Il en alla ainsi pendant trois jours entiers. Parfois, Harry débordait d’une énergie frénétique qui l’empêchait de se concentrer sur quoi que ce soit – il arpentait alors sa chambre de long en large, furieux contre tous ceux qui le laissaient mijoter dans cette lamentable situation. À d’autres moments, il sombrait dans une léthargie telle qu’il pouvait rester étendu sur son lit une heure durant, le regard vide, à songer avec une appréhension douloureuse au jour où il devrait comparaître devant les instances disciplinaires du ministère de la Magie.
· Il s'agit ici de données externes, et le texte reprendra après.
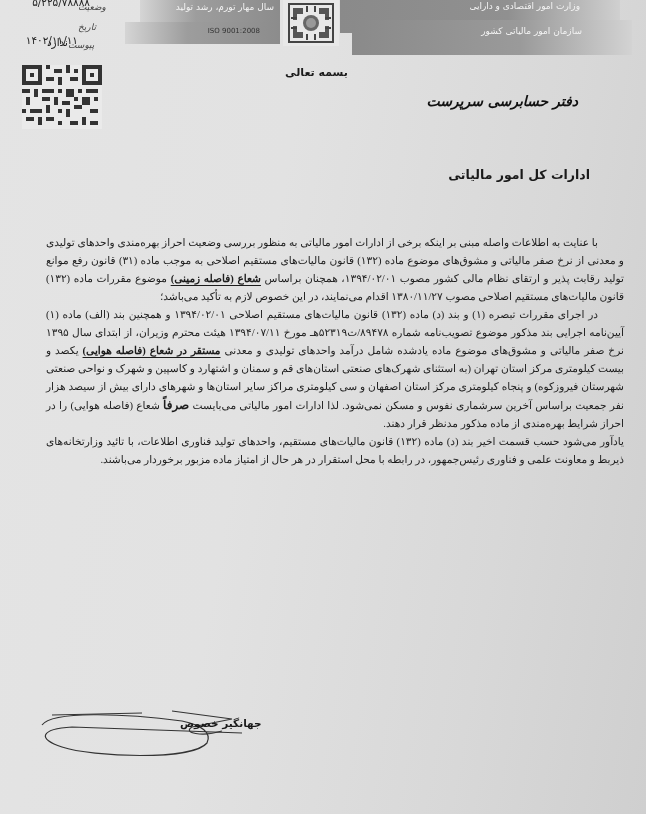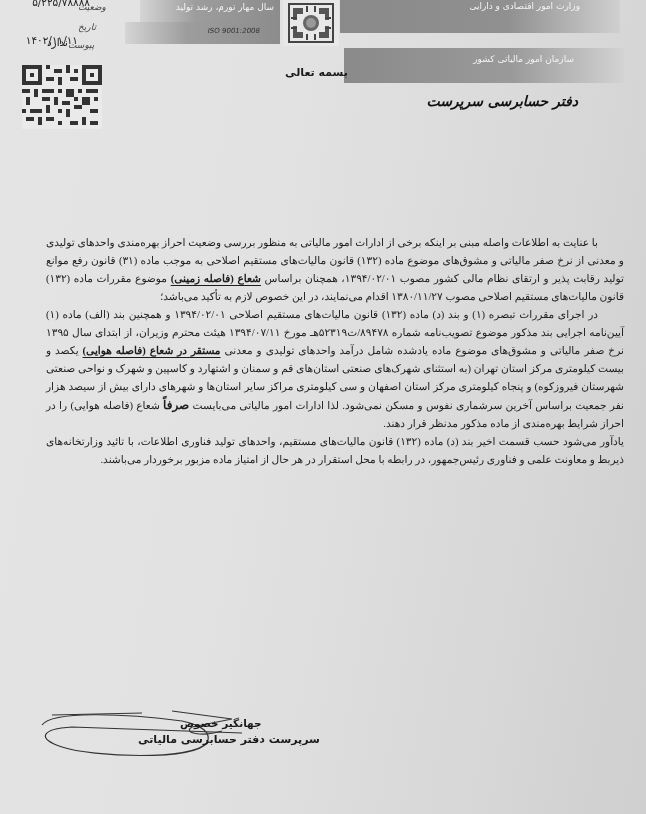--- a/index.html
+++ b/index.html
@@ -15,21 +15,21 @@
     background: linear-gradient(100deg, #e4e4e4 0%, #e2e2e2 40%, #d8d8d8 75%, #cfcfcf 100%);
   }
   
   .band {
     position: absolute; height: 32px;
     background: linear-gradient(90deg, #8a8a8a 0%, #9a9a9a 50%, #c9c9c9 100%);
   }
   .band.left1 { left: 140px; top: 0; width: 140px; background: linear-gradient(90deg, #d5d5d5 0%, #9d9d9d 40%, #8c8c8c 100%); }
   .band.left2 { left: 125px; top: 22px; width: 155px; height: 22px; background: linear-gradient(90deg, #d5d5d5 0%, #9d9d9d 40%, #8c8c8c 100%); }
   .band.right1 { left: 340px; top: 0; width: 280px; height: 33px; background: linear-gradient(90deg, #8a8a8a 0%, #909090 60%, #d0d0d0 100%); }
-  .band.right2 { left: 344px; top: 20px; width: 280px; height: 35px; background: linear-gradient(90deg, #8a8a8a 0%, #9a9a9a 60%, #d3d3d3 100%); margin-top: 28px; }
+  .band.right2 { left: 352px; top: 20px; width: 280px; height: 35px; background: linear-gradient(90deg, #8a8a8a 0%, #9a9a9a 60%, #d3d3d3 100%); }
   .band-text {
     position: absolute; font-size: 9px; color: #f4f4f4; white-space: nowrap; direction: rtl;
     font-family: "DejaVu Sans", sans-serif;
   }
   .emblem {
     position: absolute; left: 283px; top: 0; width: 56px; height: 46px;
     background: #e8e8e8;
   }
   .meta {
     position: absolute; left: 8px; width: 82px; font-size: 10.5px; direction: rtl;
@@ -73,21 +73,21 @@
 </style>
 </head>
 <body>
 
 <div class="page">
 
   <div class="band left1">
     <span class="band-text" style="right:6px; top:2px;">سال مهار تورم، رشد تولید</span>
   </div>
   <div class="band left2">
-    <span class="band-text" style="right:20px; top:5px; font-size:7px; color:#333;font-style:italic;">ISO 9001:2008</span>
+    <span class="band-text" style="right:20px; top:5px; font-size:7px; color:#333;">ISO 9001:2008</span>
   </div>
 
   <div class="emblem">
     <svg width="56" height="46" viewBox="0 0 56 46">
       <rect x="6" y="4" width="44" height="38" fill="none" stroke="#444" stroke-width="2"></rect>
       <path d="M10 8 H20 V14 H14 V20 H10 Z M46 8 H36 V14 H42 V20 H46 Z M10 38 H20 V32 H14 V26 H10 Z M46 38 H36 V32 H42 V26 H46 Z" fill="#555"></path>
       <path d="M24 6 V12 M32 6 V12 M24 34 V40 M32 34 V40 M8 18 H14 M8 28 H14 M42 18 H48 M42 28 H48" stroke="#444" stroke-width="2"></path>
       <circle cx="28" cy="23" r="8" fill="#666"></circle>
       <circle cx="28" cy="23" r="5" fill="#999"></circle>
     </svg>
@@ -161,20 +161,21 @@
           <rect x="15" y="13" width="1" height="2"></rect>
           <rect x="17" y="14" width="2" height="1"></rect>
       </g>
     </svg>
   </div>
 
   <div class="org2">دفتر حسابرسی سرپرست</div>
 
   <div class="bismillah">بسمه تعالی</div>
 
+  <div class="recipient">ادارات کل امور مالیاتی</div>
 
   <div class="body" style="top:234px;">
     <p class="indent">
       <span>با عنایت به اطلاعات واصله مبنی بر اینکه برخی از ادارات امور مالیاتی به منظور بررسی وضعیت احراز بهره‌مندی واحدهای تولیدی و معدنی از نرخ صفر مالیاتی و مشوق‌های موضوع ماده (۱۳۲) قانون مالیات‌های مستقیم اصلاحی به موجب ماده (۳۱) قانون رفع موانع تولید رقابت پذیر و ارتقای نظام مالی کشور مصوب ۱۳۹۴/۰۲/۰۱، همچنان براساس</span>
       <b><u>شعاع (فاصله زمینی)</u></b>
       <span>موضوع مقررات ماده (۱۳۲) قانون مالیات‌های مستقیم اصلاحی مصوب ۱۳۸۰/۱۱/۲۷ اقدام می‌نمایند، در این خصوص لازم به تأکید می‌باشد؛</span>
     </p>
     <p class="indent">
       <span>در اجرای مقررات تبصره (۱) و بند (د) ماده (۱۳۲) قانون مالیات‌های مستقیم اصلاحی ۱۳۹۴/۰۲/۰۱ و همچنین بند (الف) ماده (۱) آیین‌نامه اجرایی بند مذکور موضوع تصویب‌نامه شماره ۸۹۴۷۸/ت۵۲۳۱۹هـ مورخ ۱۳۹۴/۰۷/۱۱ هیئت محترم وزیران، از ابتدای سال ۱۳۹۵ نرخ صفر مالیاتی و مشوق‌های موضوع ماده یادشده شامل درآمد واحدهای تولیدی و معدنی</span>
       <b><u>مستقر در شعاع (فاصله هوایی)</u></b>
@@ -186,15 +187,14 @@
   </div>
 
   <div class="sig">
     <svg width="220" height="70" viewBox="0 0 220 70" style="position:absolute; left:-100px; top:-12px;">
       <path d="M10 32 C 20 18, 90 20, 150 28 C 170 32, 180 40, 175 50 C 160 68, 60 64, 30 54 C 5 46, 8 36, 40 34 L 210 40" fill="none" stroke="#333" stroke-width="1.2"></path>
       <path d="M140 18 L 200 26 L 160 34 C 150 40, 170 44, 190 38" fill="none" stroke="#333" stroke-width="1.2"></path>
       <path d="M20 22 L 110 20" fill="none" stroke="#333" stroke-width="1"></path>
     </svg>
   </div>
   <div class="sig-name">جهانگیر خصوص</div>
-  <div class="sig-title">سرپرست دفتر حسابرسی مالیاتی</div>
 
 </div>
 
 </body></html>

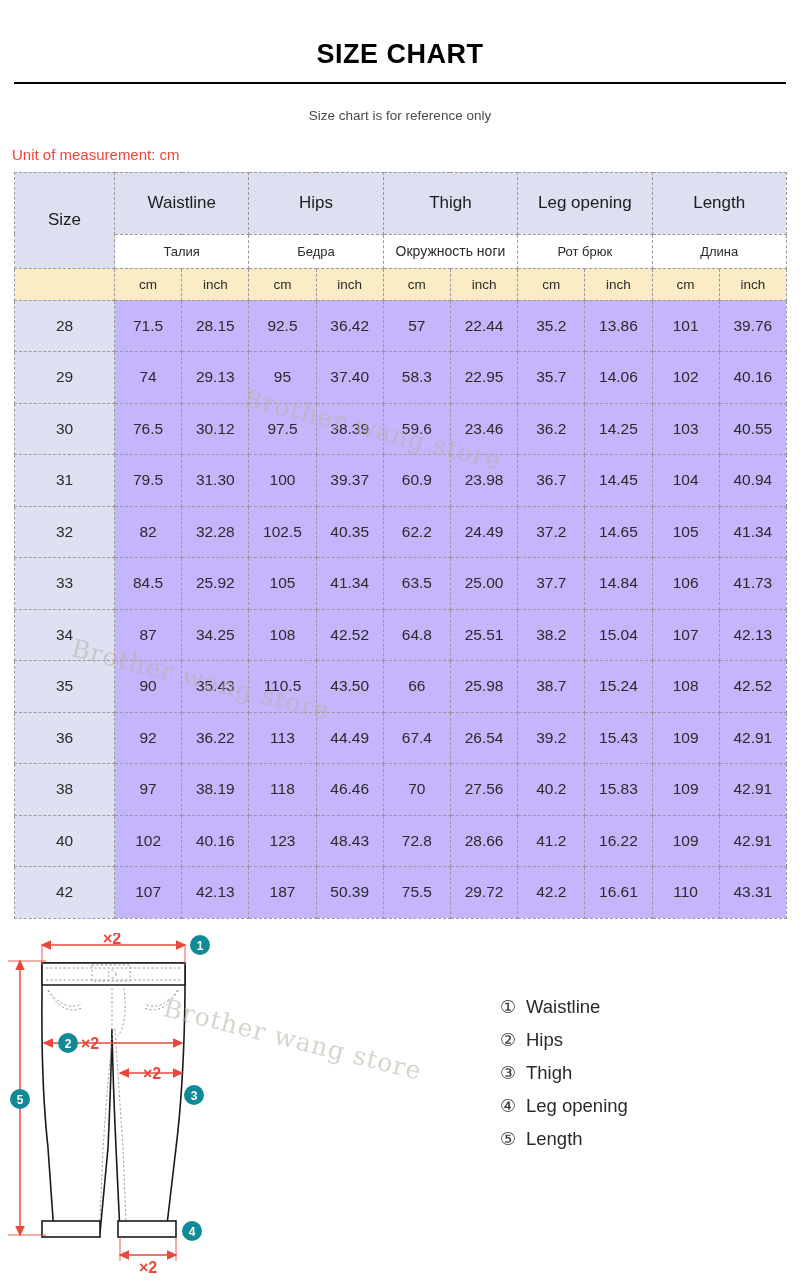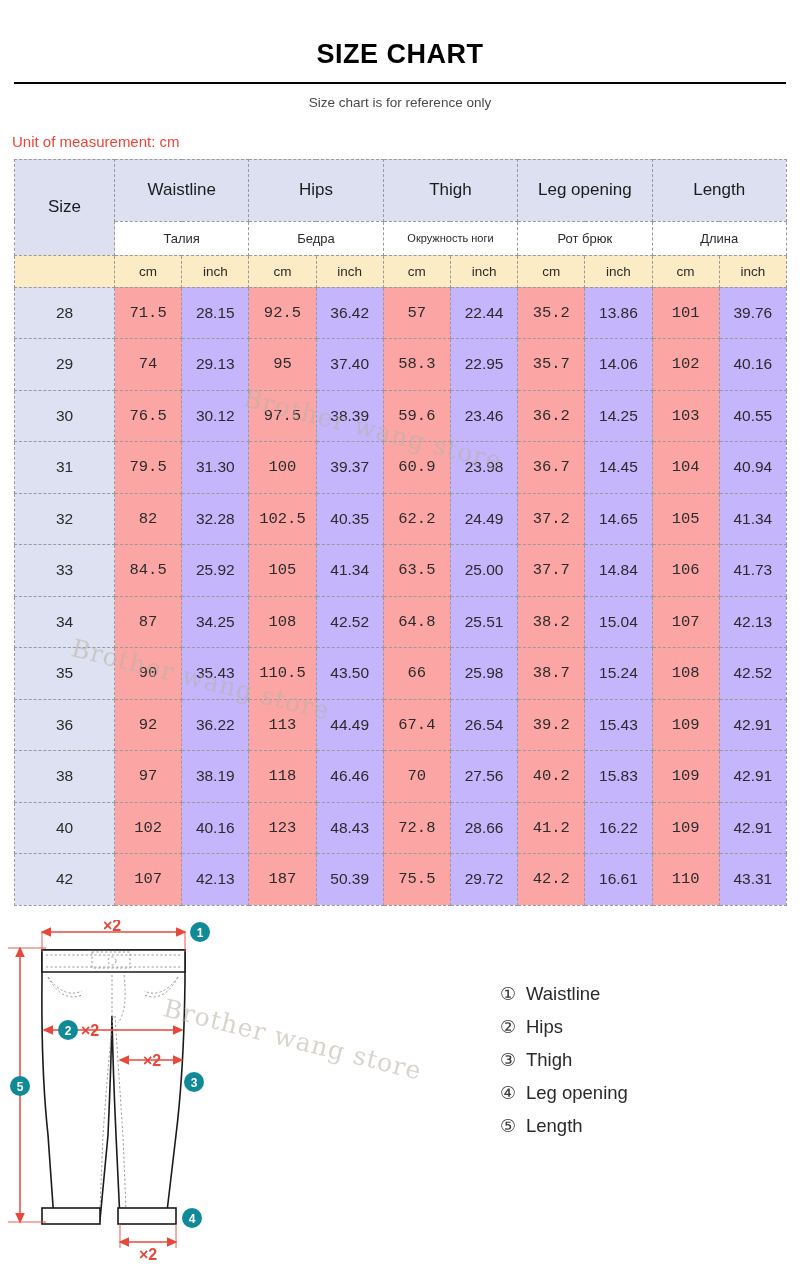--- a/index.html
+++ b/index.html
@@ -28,21 +28,21 @@
   }
   .title-rule {
     margin: 12px 14px 0 14px;
     border-top: 2px solid #000000;
     height: 0;
   }
   .subtitle {
     text-align: center;
     font-size: 13.5px;
     color: #4a4a4a;
-    margin-top: 11px;
+    margin-top: 24px;
   }
   .unit-note {
     color: #f0443a;
     font-size: 15px;
     margin: 23px 0 9px 12px;
   }
 
   
   .chart-wrap { padding: 0 14px; }
   table.size-chart {
@@ -67,31 +67,31 @@
     font-size: 17px;
     height: 62px;
     color: #1c1c1c;
   }
   tr.hdr-ru td {
     background: #ffffff;
     font-size: 13px;
     height: 34px;
     color: #2b2b2b;
   }
-  tr.hdr-ru td.small { font-size: 11px; }
+  tr.hdr-ru td.small { font-size: 14px; }
   tr.hdr-unit td {
     background: #fbecc5;
     font-size: 13.5px;
     height: 32px;
     color: #2b2b2b;
   }
 
   tbody tr td { height: 51.5px; font-size: 15.5px; }
   td.size-cell { background: #dde1f2; }
-  td.cm-cell   { background: #fca5a5; font-family: Liberation Mono, monospace; }
+  td.cm-cell   { background: #c4b5fd; }
   td.in-cell   { background: #c4b5fd; }
 
   
   .bottom {
     position: relative;
     display: flex;
     align-items: flex-start;
     margin-top: 14px;
     height: 345px;
   }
Et si leur décision lui était défavorable ? S’il était vraiment expulsé, si on brisait sa baguette magique ? Que ferait-il, où irait-il ? Il ne pourrait pas revenir habiter toute l’année chez les Dursley, maintenant qu’il avait connu l’autre monde, celui auquel il appartenait véritablement. Pourrait-il déménager chez Sirius, comme celui-ci le lui avait suggéré un an plus tôt, avant qu’il soit contraint de prendre la fuite ? Harry serait-il autorisé à vivre là-bas tout seul, compte tenu de son jeune âge ? Ou bien déciderait-on à sa place de l’endroit où il devrait aller ? Son infraction au Code international du secret magique était-elle suffisamment grave pour qu’on l’envoie dans une cellule d’Azkaban ? Chaque fois que cette pensée lui venait en tête, il se levait de son lit et se remettait à faire les cent pas.